Démocratisation et intégration nationale : Amadou Ali contredit le président Paul Biya
Démocratisation et intégration nationale : Amadou Ali contredit le président Paul Biya
(La Nouvelle Expression 08/09/2011)
Les propos du vice-Premier ministre, ministre de la Justice et garde des Sceaux tels que révélés par Wikileaks sont totalement opposés aux idéaux que défend le président de la République
depuis son accession à la magistrature suprême.
A l'occasion de la célébration de la 45ème édition de la fête nationale de la Jeunesse, Paul Biya avait, dans son message du 10 février 2011 adressé à ses jeunes compatriotes, traité de la question de la démocratie dans une société de justice : « (…) Nous qui bénéficions de la paix, de la stabilité et du progrès démocratique, avons désormais toute chance de bâtir ensemble une société juste et solidaire. C'est pourquoi, comme l'an dernier, je vous demande d'avoir confiance en l'avenir, car nous touchons au but », avait souligné Paul Biya.
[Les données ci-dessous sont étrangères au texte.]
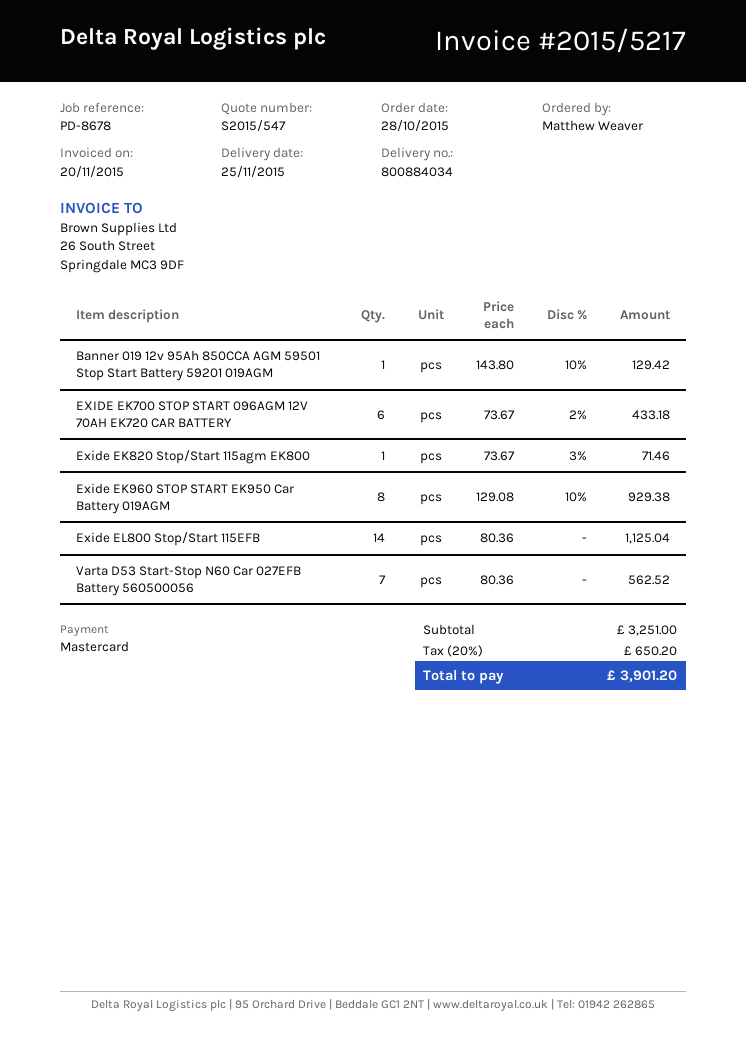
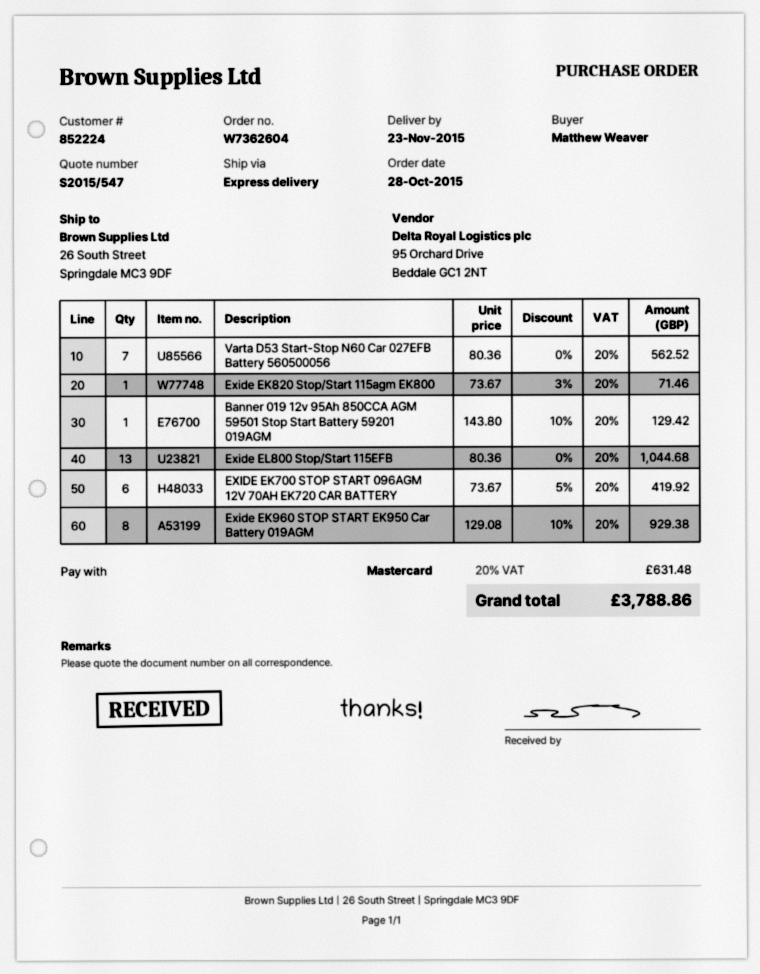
delivery date: 2015-11-25 -> 2015-11-23
EXIDE EK700 STOP START 096AGM 12V 70AH EK720 CAR BATTERY: 6 x 73.67 - 2% = 433.18 -> 6 x 73.67 - 5% = 419.92
Exide EL800 Stop/Start 115EFB: 14 x 80.36 = 1125.04 -> 13 x 80.36 = 1044.68
tax: 20% = 650.20 -> 20% = 631.48
total: 3901.20 -> 3788.86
Amadou Ali dont les propos sont rapportés par Wikileaks ne voit pas les choses du même point de vue que Paul Biya.
Mépris et manque de considération
Pour le vice-Premier ministre, ministre de la Justice et garde des Sceaux Amadou Ali, les « Nordistes » qui vivent dans les trois régions septentrionales doivent soutenir exclusivement la candidature de Paul Biya à l’élection présidentielle et ne surtout jamais envisager le soutien d’autres candidats Béti ou Bulu, ni Bamiléké. Les anglophones du Nord-Ouest ou du Sud-Ouest sont logés à la même enseigne ! Comment « bâtir ensemble une société juste et solidaire » avec de tels préjugés et mépris ? Amadou Ali est allé très loin dans le mépris en n’ayant même aucune considération pour les autres peuples et ethnies qui peuplent le Cameroun.
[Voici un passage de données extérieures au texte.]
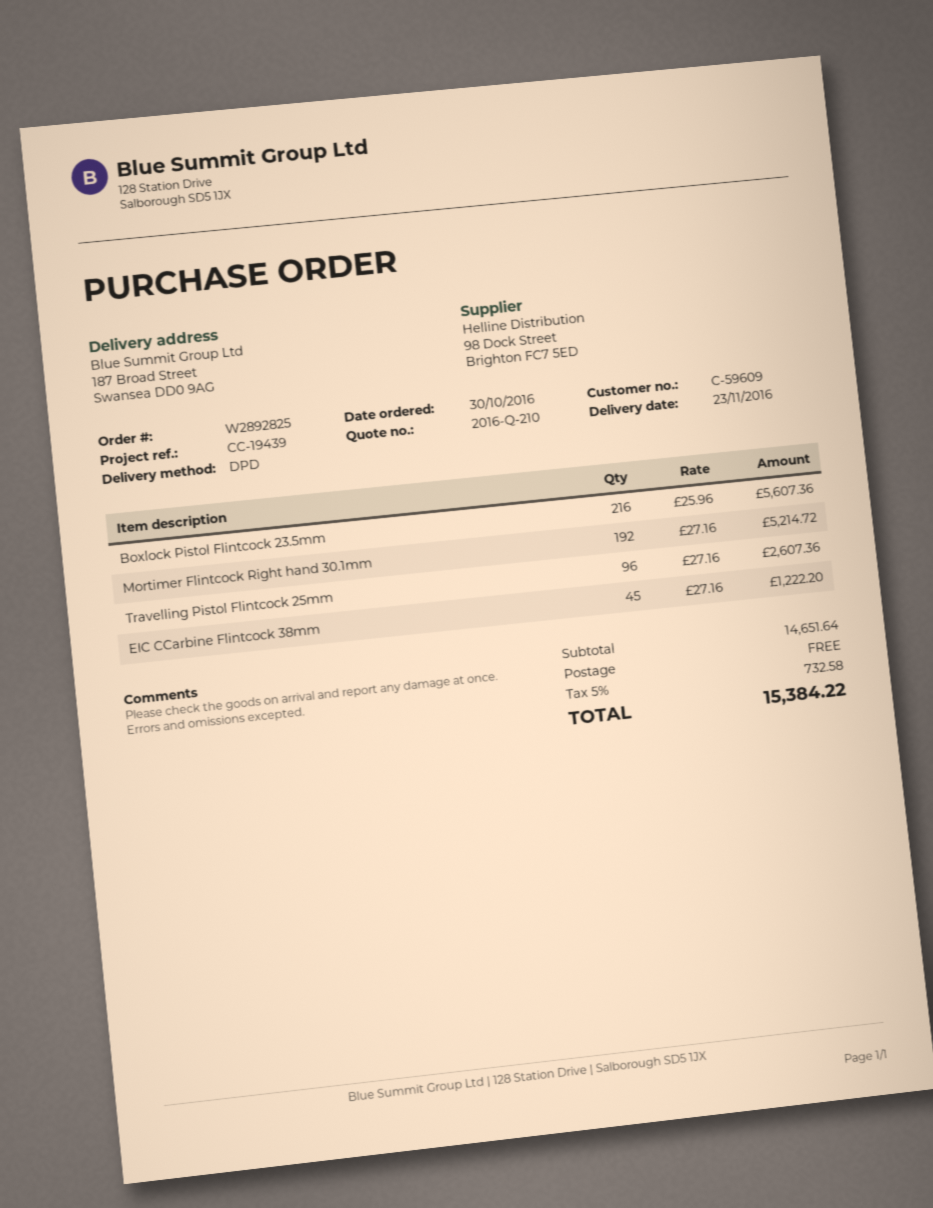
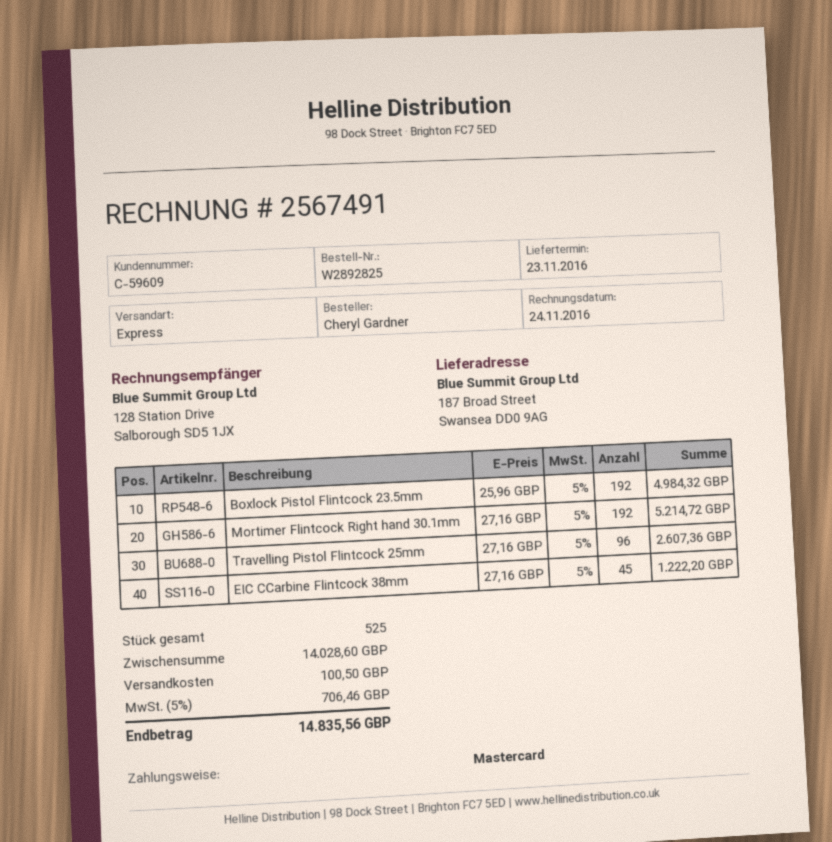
shipping method: DPD -> express
Boxlock Pistol Flintcock 23.5mm: 216 x 25.96 = 5607.36 -> 192 x 25.96 = 4984.32
subtotal: 14651.64 -> 14028.60
shipping: 0.00 -> 100.50
tax: 5% = 732.58 -> 5% = 706.46
total: 15384.22 -> 14835.56

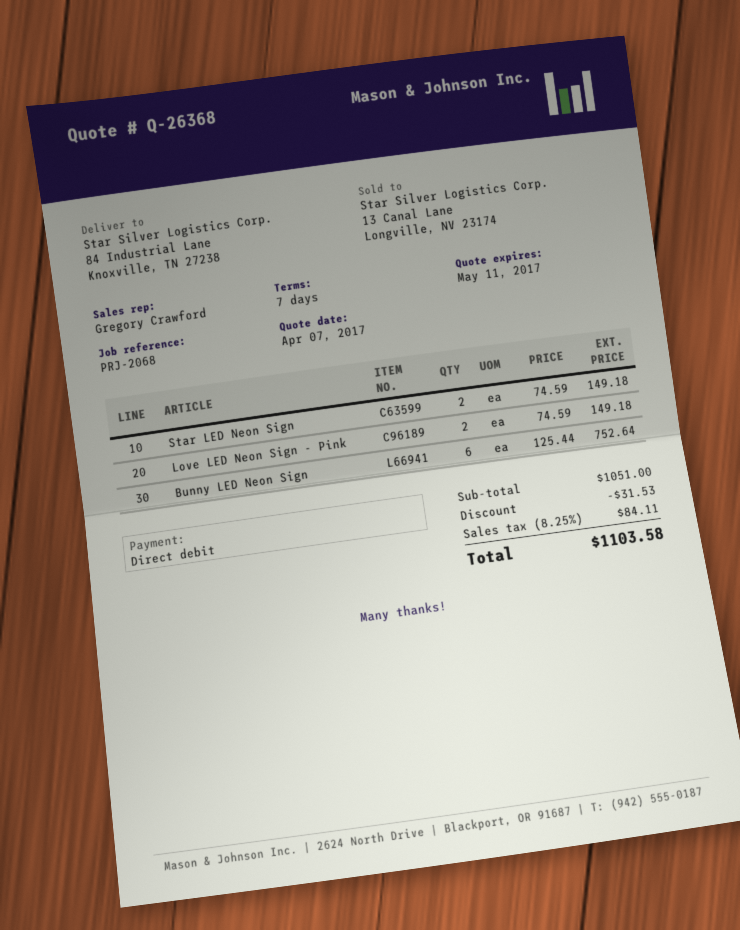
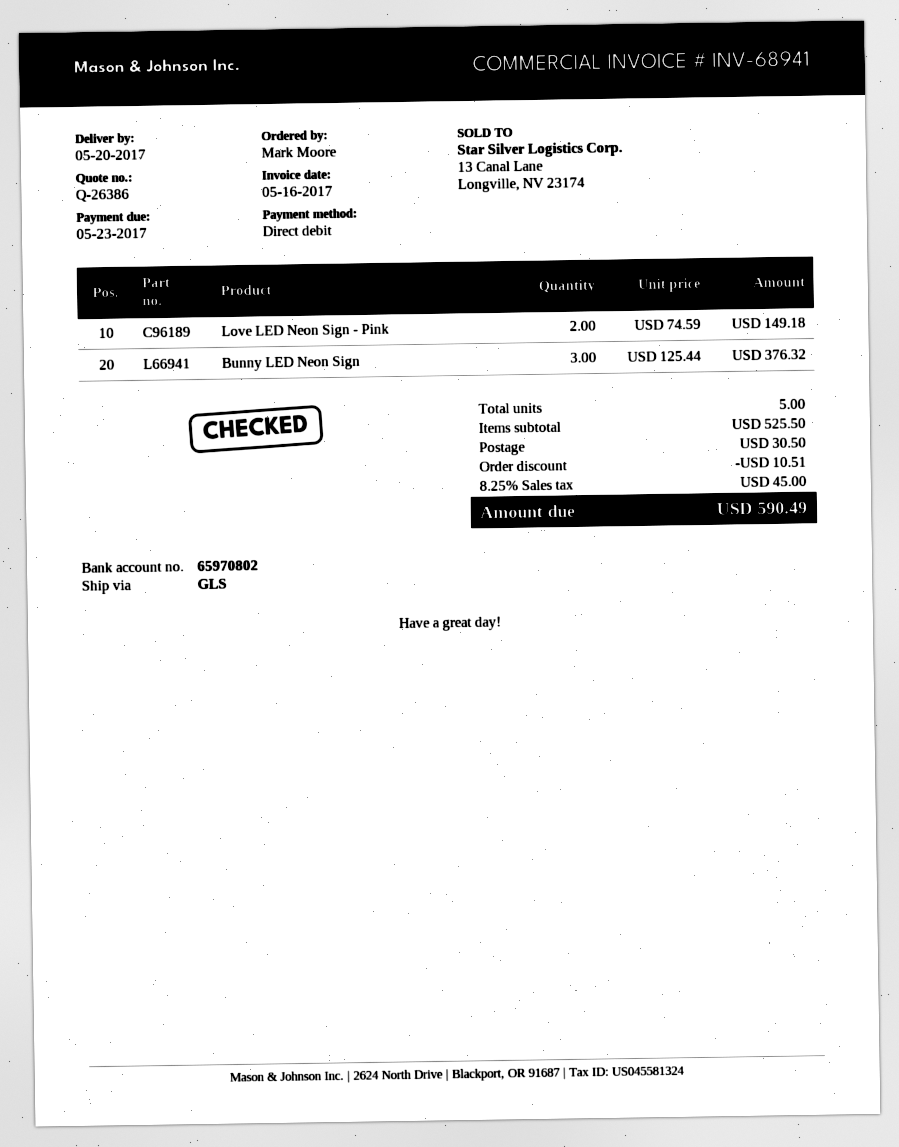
quote number: Q-26368 -> Q-26386
Star LED Neon Sign: 2 x 74.59 = 149.18 -> none
Bunny LED Neon Sign: 6 x 125.44 = 752.64 -> 3 x 125.44 = 376.32
subtotal: 1051.00 -> 525.50
discount: 31.53 -> 10.51
shipping: none -> 30.50
tax: 8.25% = 84.11 -> 8.25% = 45.00
total: 1103.58 -> 590.49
Un pays pourtant fier de sa diversité ethnique et linguistique ! Amadou Ali s’est comporté comme si son Cameroun à lui se résumait aux « Nordistes », aux Béti, aux Bulu, aux Bamiléké et aux anglophones du Nord-Ouest et du Sud-Ouest. Comme si les Douala, les Bassa, les Mbamois, les Pygmées et les autres communautés vivant sur le territoire national n’existaient pas ! Depuis que le deuxième président de l'État du Cameroun a accédé au pouvoir le samedi 06 novembre 1982 lors d’une cérémonie solennelle qui s’était déroulée au Palais de Verres de l'Assemblée nationale à Yaoundé, après la démission du Président Ahmadou Ahidjo le jeudi 4 novembre 1982, il n’a cessé de parler de rigueur et de moralisation, de libéralisation, de démocratisation et de justice sociale.
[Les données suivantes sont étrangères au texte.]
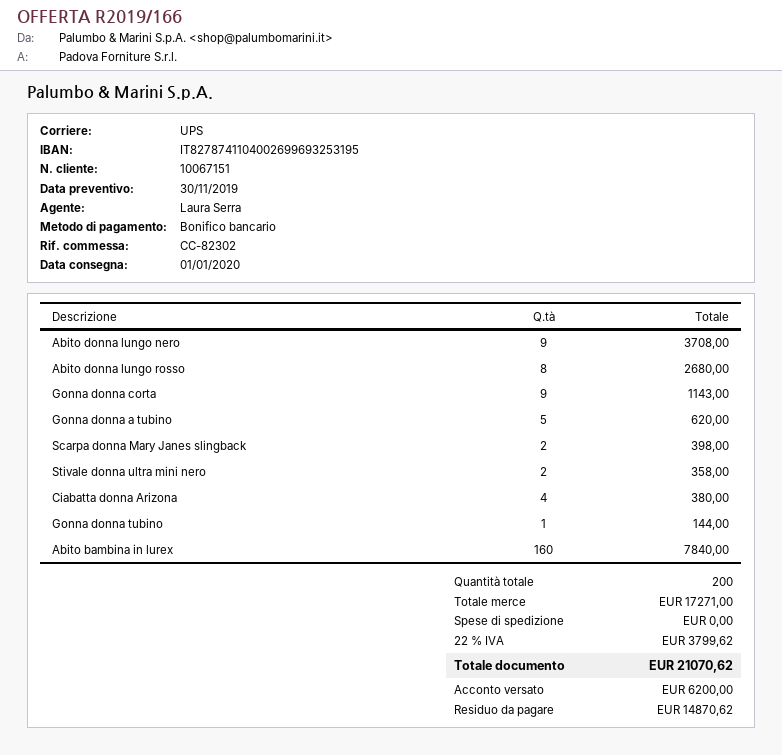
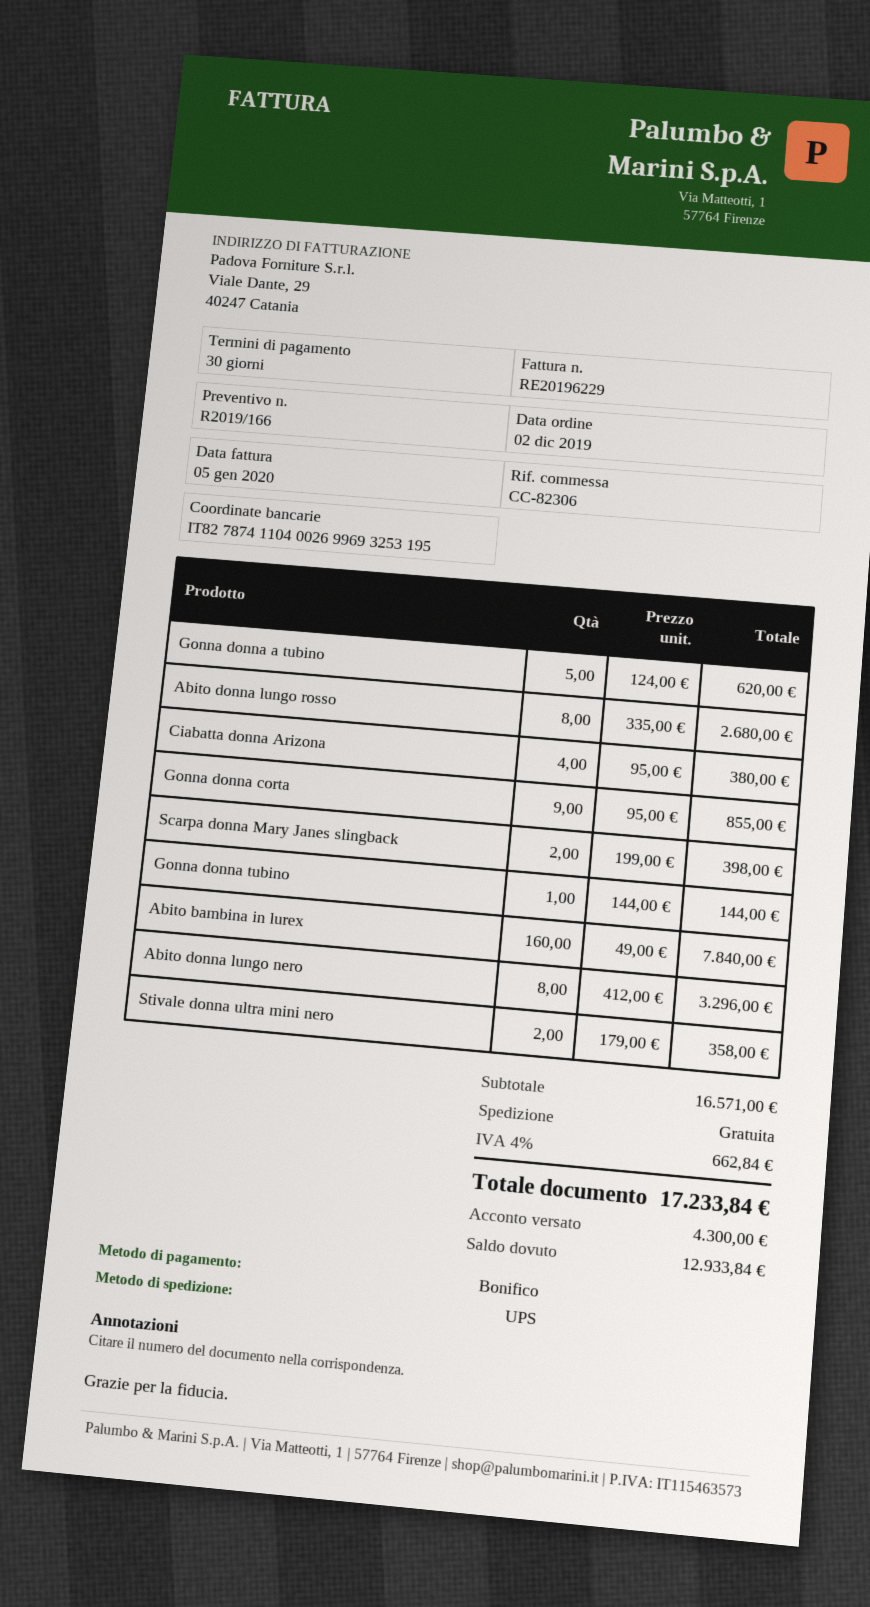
reference: CC-82302 -> CC-82306
Abito donna lungo nero: 9 for 3708.00 -> 8 for 3296.00
Gonna donna corta: 9 for 1143.00 -> 9 for 855.00
subtotal: 17271.00 -> 16571.00
tax: 22% = 3799.62 -> 4% = 662.84
total: 21070.62 -> 17233.84
deposit: 6200.00 -> 4300.00
balance: 14870.62 -> 12933.84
C’est dans cette optique que Paul Biya tenait à promouvoir la solidarité nationale, la justice sociale, la répartition équitable des fruits de la croissance, l'éclosion d'une culture nationale basée sur le dépassement des cultures ethniques et la coexistence harmonieuse des valeurs spécifiques aux différentes communautés qui forment la Nation camerounaise. Paul Biya avait par la suite invité ses camarades du parti « à se préparer à une éventuelle concurrence ». L’avènement du multipartisme, de retour au pays par une loi du 19 décembre 1990, devait coïncider avec son option pour le libéralisme économique et la promotion de l'initiative privée. Il réaffirmait plus tard la nécessité d‘arrimer l'État à la modernité démocratique.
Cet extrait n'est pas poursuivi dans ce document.